Colombia

El país que queremos

Parece que cada uno de nosotros quiere un país diferente y está dispuesto a destruir el país que quieren los demás, así en ello se nos vaya la vida. Bástenos mirar lo que en las semanas anteriores presenciamos.

Iniciemos por lo que se dio en Popayán, cuando los indígenas de esos contornos, resolvieron derribar la estatua que de Sebastián de Belalcázar se erigió en el cerro o pirámide de Tucán, dado que Belalcázar fue el fundador de la ciudad. Pero no! A los llamados indígenas, denominación que es excluyente para el resto de habitantes del país, no les pareció eso bien, puesto que Belalcázar fue violento con los pobladores de la región en aquellos tiempos, tiempos en los que, los llamados conquistadores, conquistaron el continente americano. Conquistadores que, como en otros lugares del planeta, conquistaban a sangre fuego y sometían a los habitantes de las regiones que ocupaban haciéndolos esclavos. Era la ley del entonces, cosa que desde el hoy no es entendida por ciertas gentes que han resuelto hacer juicios, parapetados en lo que en estos días se tiene y con los que se juzga bueno o malo.

Ese día Sebastián rodó por el suelo y, en danza frenética sobre los escombros, fue celebrado el hecho, y para adobarlo se lanzaron piedras sobre la estructura derribada y maltrecha. Con eso, se satisfizo la sed de venganza almacenada por siglos de los que ejecutaron el acto, muchos de los cuales no sabían el por qué de esta gesta. Sucedido el hecho, las autoridades resolvieron judicializar a los actores, pero no a mucho de hacer pública su intención, la amenaza de siempre salió a flote y los gestores anunciaron que de hacerse justicia sobre ellos cerrarían la vía Panamericana. De esta manera, el país vuelve a verse sometido a la ley que impera en ese sector de Colombia, la ley de las etnias que habitan este territorio, en el que gobierna el narcotráfico y por el que mueren día a día los que se han doblegado, allí sí, al conquistador del hoy, el que les tomó las tierras dada la molicie de los de allí, conquistador al que no pueden derribar tan fácilmente como al indemne Belalcázar. Y esta amenaza nos recuerda el cerco sobre Popayán, y el sur del país, y sus habitantes, hace algo más de un año, hechos sin sanciones aún y en los que se incurrió en todo tipo de delitos. ¡He allí un país!

Pero también asistimos a un fallo de la Corte Suprema, Sala Civil, que ha resuelto inmiscuirse en el Poder Ejecutivo e indicarle el cómo y la manera en la que este Poder debe controlar el orden público y establecer los medios que para hacerlo debe usar. Quizás a la Corte le corresponda velar porque los derechos de los ciudadanos sean guardados, pero se va de narices al establecer el cómo y el con qué, en otra manifestación de que el Gobierno de los Jueces es una realidad en nuestro medio.
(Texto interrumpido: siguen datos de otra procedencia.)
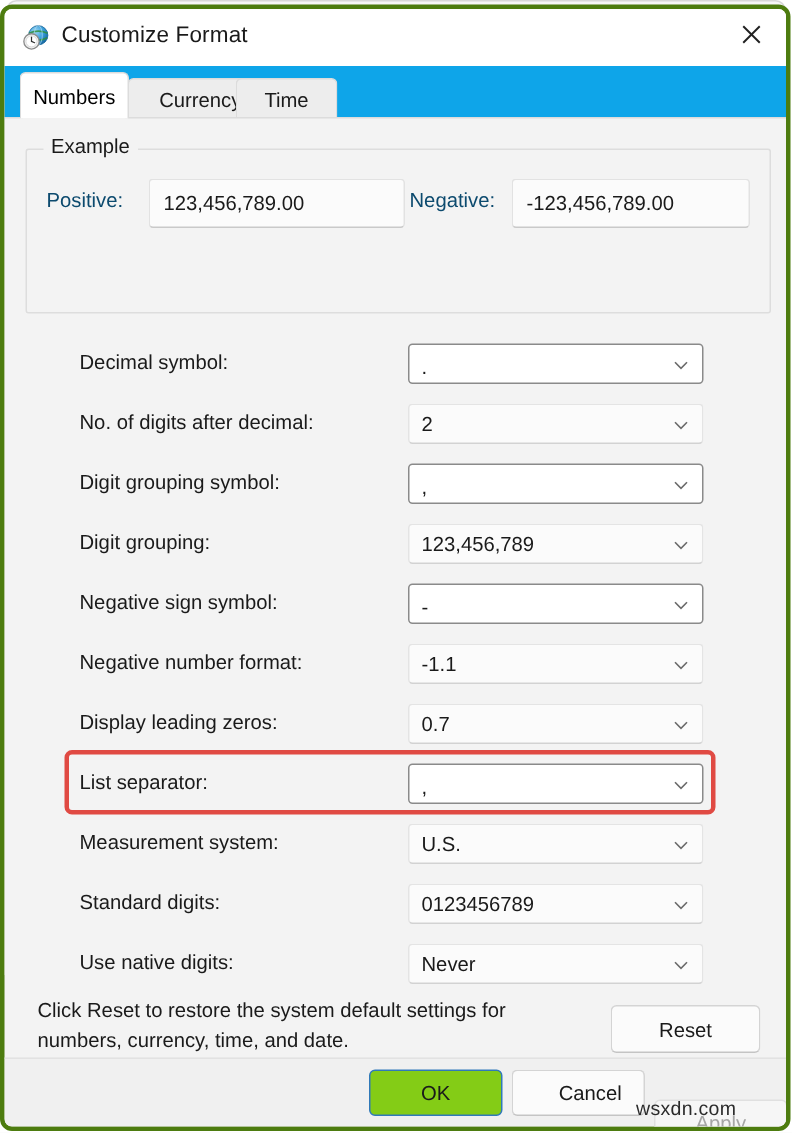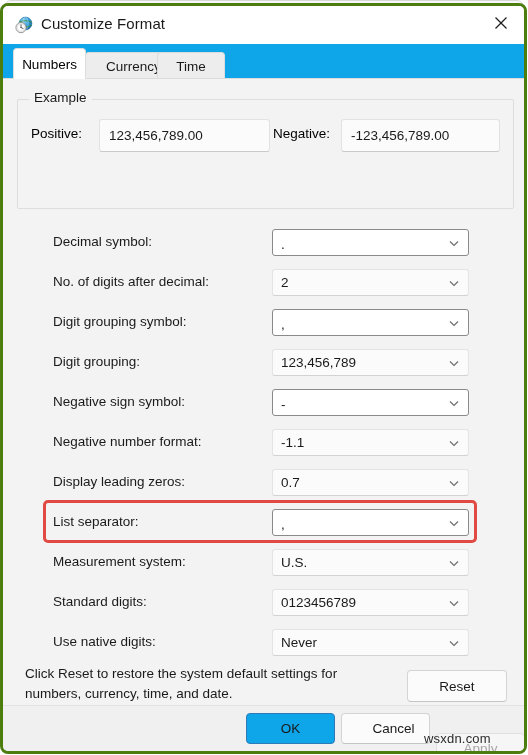"Positive:" .ex-label { color: #000000 -> #0c4a6e }
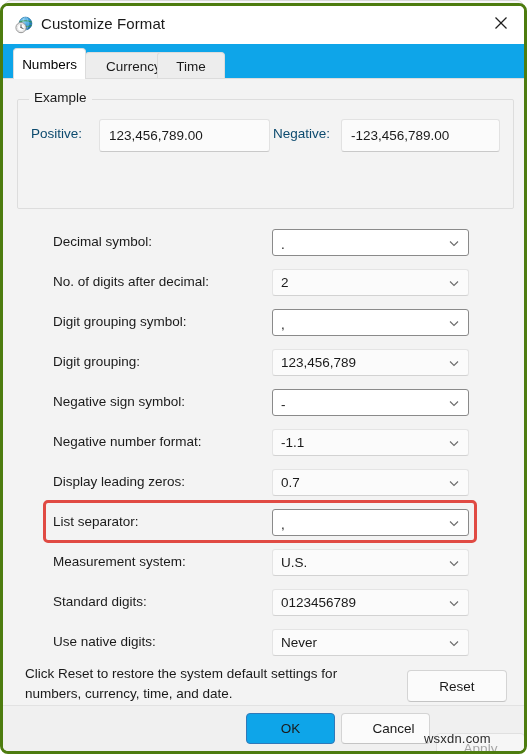"OK" .dlg-btn.default { background: #0ea5e9 -> #84cc16 }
Tratar de controlar la expresión pacífica del malestar ciudadano sin medios contundentes y disuasivos, es sólo el desconocimiento de lo que en la realidad se presenta. ¿Acaso la expresión de la protesta no puede ser también orientada por la misma Corte para que se realice en las plazas de las poblaciones, para lo que expresamente se han hecho? ¿Esa manifestación de malestar y la protesta puede tolerarse cuando perjudica el derecho a la tranquilidad de otros integrantes de la sociedad? ¿Desconoce la Corte que las tales marchas, por si, o por actos de extraños, desembocan en expresiones violentas, en saqueos y en procederes que de una u otra forma son vandálicos y que en las más de las veces se prestan para saqueos?

Todo parece indicar que los integrantes de las Cortes son habitantes de otros mundos, mundos en los que los ciudadanos entienden que es necesario respetar a la autoridad y proceder en orden y sin perturbar a sus semejantes. Ellos, tienen otra percepción del país en el que habitan y consideran que sus disposiciones, por el respeto que demandan de los demás integrantes de la sociedad, serán atendidas en su integridad. Vaya, un criterio más salido de contexto. He allí el país de las Cortes!

Manizales, septiembre 25 del Año de la Peste.